Phillips 66 (NYSE: PSX), a diversified energy manufacturing and
logistics company, announces fourth-quarter 2018 earnings of $2.2
billion, compared with $1.5 billion in the third quarter of 2018.
Excluding special items of $20 million in the fourth quarter, adjusted
earnings were $2.3 billion, compared with third-quarter adjusted
earnings of $1.5 billion.

“We delivered another quarter of strong operating and financial
performance, capping a record year for Phillips 66,” said Greg Garland,
chairman and CEO of Phillips 66. “For the year, we sustained our
industry-leading safety performance, achieved our highest ever earnings
and operating cash flow, and rewarded our shareholders with substantial
distributions. Refining operated at 95 percent utilization and captured
strong margins from advantaged feedstocks. In Marketing, we generated
strong earnings while enhancing our fuels brand image. Our Midstream
results reflect growth from value-enhancing capital projects completed
over the past two years. CPChem achieved full operations at its new U.S.
Gulf Coast petrochemical assets, contributing to increased cash
distributions. Phillips 66 Partners generated record earnings and
achieved its five-year distribution growth target.”

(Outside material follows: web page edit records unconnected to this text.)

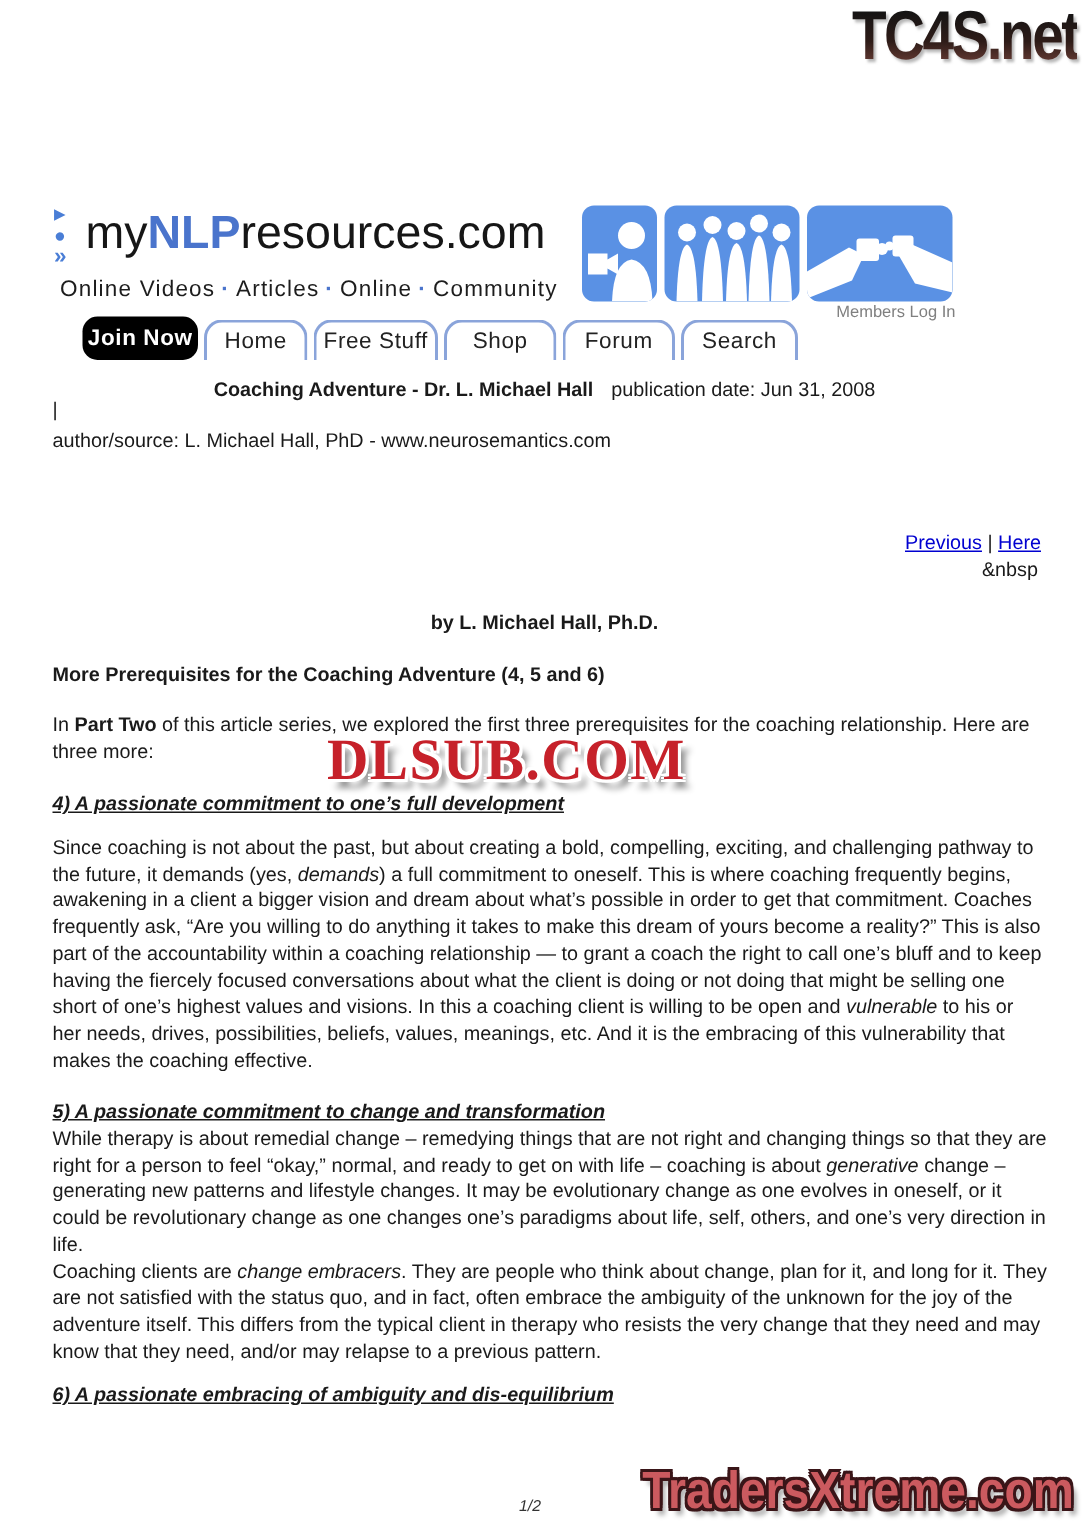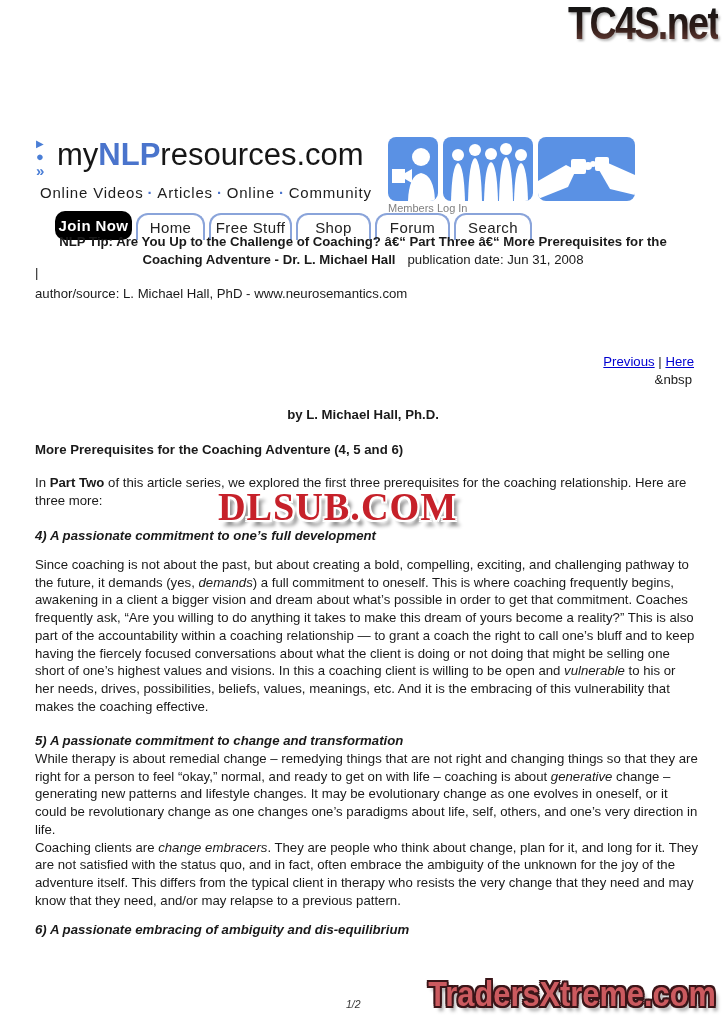--- a/index.html
+++ b/index.html
@@ -32,21 +32,21 @@
   .logo-icon .chev{font-size:15px;font-weight:bold;margin-top:0px;}
   .logo-text{position:absolute;left:57px;top:138px;font-size:31px;line-height:34px;
     letter-spacing:0px;color:#161616;white-space:nowrap;}
   .logo-text .accent{color:#4a74cc;font-weight:bold;}
   .tagline{position:absolute;left:40px;top:184px;font-size:15px;letter-spacing:.8px;
     color:#1d1d1d;white-space:nowrap;}
   .tagline .sep{color:#4a74cc;font-weight:bold;padding:0 4px;}
   .header-imgs{position:absolute;left:388px;top:137px;display:flex;gap:5px;}
   .himg{background:#5a91e4;border-radius:8px;height:64px;overflow:hidden;}
   .himg svg{display:block;height:64px;}
-  .members{position:absolute;left:388px;top:202px;width:249px;text-align:left;
+  .members{position:absolute;left:388px;top:202px;width:249px;text-align:right;
     font-size:11px;color:#808080;}
 
   
   .tabs{position:absolute;left:55px;top:211px;display:flex;gap:4px;align-items:flex-end;}
   .tab{box-sizing:border-box;height:27px;background:#fff;border:2px solid #8aa4da;border-bottom:none;
     border-radius:12px 12px 0 0;display:flex;align-items:center;justify-content:center;
     font-size:15px;letter-spacing:.4px;color:#222;cursor:pointer;}
   .tab.active{background:#000;color:#fff;border:none;border-radius:10px;height:29px;
     font-weight:bold;}
   .w1{width:77px}.w2{width:69px}.w3{width:83px}.w4{width:75px}.w5{width:75px}.w6{width:78px}
@@ -56,21 +56,21 @@
   .title{position:absolute;left:33px;top:233px;width:660px;text-align:center;font-weight:bold;}
   .title .pub{font-weight:normal;margin-left:12px;}
   .pipe{position:absolute;left:35px;top:264px;}
   .author{position:absolute;left:35px;top:285px;}
   .pager{position:absolute;top:353px;right:30px;text-align:right;}
   .pager a{color:#0000d0;text-decoration:underline;cursor:pointer;margin-top:16px;}
   .nbsp{position:absolute;top:371px;right:32px;}
   .byline{position:absolute;left:33px;top:406px;width:660px;text-align:center;font-weight:bold;}
   .h-main{position:absolute;left:35px;top:441px;font-weight:bold;}
   .intro{position:absolute;left:35px;top:474px;width:663px;}
-  .sec-h{position:absolute;left:35px;font-weight:bold;font-style:italic;}
+  .sec-h{position:absolute;left:35px;font-weight:bold;font-style:italic;text-decoration:underline;}
   .s4h{top:527px;} .s4p{position:absolute;left:35px;top:556px;width:663px;}
   .s5h{top:732px;} .s5p{position:absolute;left:35px;top:750px;width:663px;}
   .s6h{top:921px;}
   .pageno{position:absolute;left:346px;top:998px;font-size:10.5px;font-style:italic;color:#333;}
 </style>
 </head>
 <body>
 
 <div class="page">
 
@@ -129,21 +129,21 @@
 
   <nav class="tabs">
     <div class="tab active w1">Join Now</div>
     <div class="tab w2">Home</div>
     <div class="tab w3">Free Stuff</div>
     <div class="tab w4">Shop</div>
     <div class="tab w5">Forum</div>
     <div class="tab w6">Search</div>
   </nav>
 
-  <div class="title t13"><span>NLP Tip: Are You Up to the Challenge of Coaching? â€“ Part Three â€“ More Prerequisites for the</span><br><span>Coaching Adventure - Dr. L. Michael Hall</span><span class="pub">publication date: Jun 31, 2008</span></div>
+  <div class="title t13"><br><span>Coaching Adventure - Dr. L. Michael Hall</span><span class="pub">publication date: Jun 31, 2008</span></div>
 
   <div class="pipe t13">|</div>
   <div class="author t13">author/source: L. Michael Hall, PhD - www.neurosemantics.com</div>
 
   <div class="pager t13"><a>Previous</a><span> | </span><a>Here</a></div>
   <div class="nbsp t13">&amp;nbsp</div>
 
   <div class="byline t13">by L. Michael Hall, Ph.D.</div>
 
   <div class="h-main t13">More Prerequisites for the Coaching Adventure (4, 5 and 6)</div>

“During 2018, we increased our quarterly dividend 14 percent and
repurchased 10 percent of shares outstanding, resulting in $6.1 billion
distributed to shareholders. Since our company’s formation in 2012, we
have returned $22.5 billion to shareholders through dividends and share
repurchases and exchanges. Share repurchases and exchanges have reduced
our initial shares outstanding by 30 percent.”

“Looking to 2019, we remain focused on operating excellence and
executing our strong portfolio of growth projects. Disciplined capital
allocation is fundamental to our strategy and we will continue to invest
in new opportunities with attractive returns, while returning capital to
shareholders through dividends and share buybacks.”

Midstream

    Millions of Dollars
Pre-Tax Income     Adjusted Pre-Tax Income
Q4 2018   Q3 2018 Q4 2018   Q3 2018
Transportation $ 234   209 234   209
NGL and Other 120 46 122 74
DCP Midstream     25   29 53   29
Midstream     $ 379   284 409   312
 

Midstream fourth-quarter pre-tax income was $379 million, compared with
$284 million in the third quarter of 2018. Midstream results in the
fourth quarter included a $28 million impact to equity earnings from an
asset impairment at DCP Midstream, as well as $2 million of pension
settlement expense. Third-quarter results included $28 million in
expenses related to claims and pension settlement.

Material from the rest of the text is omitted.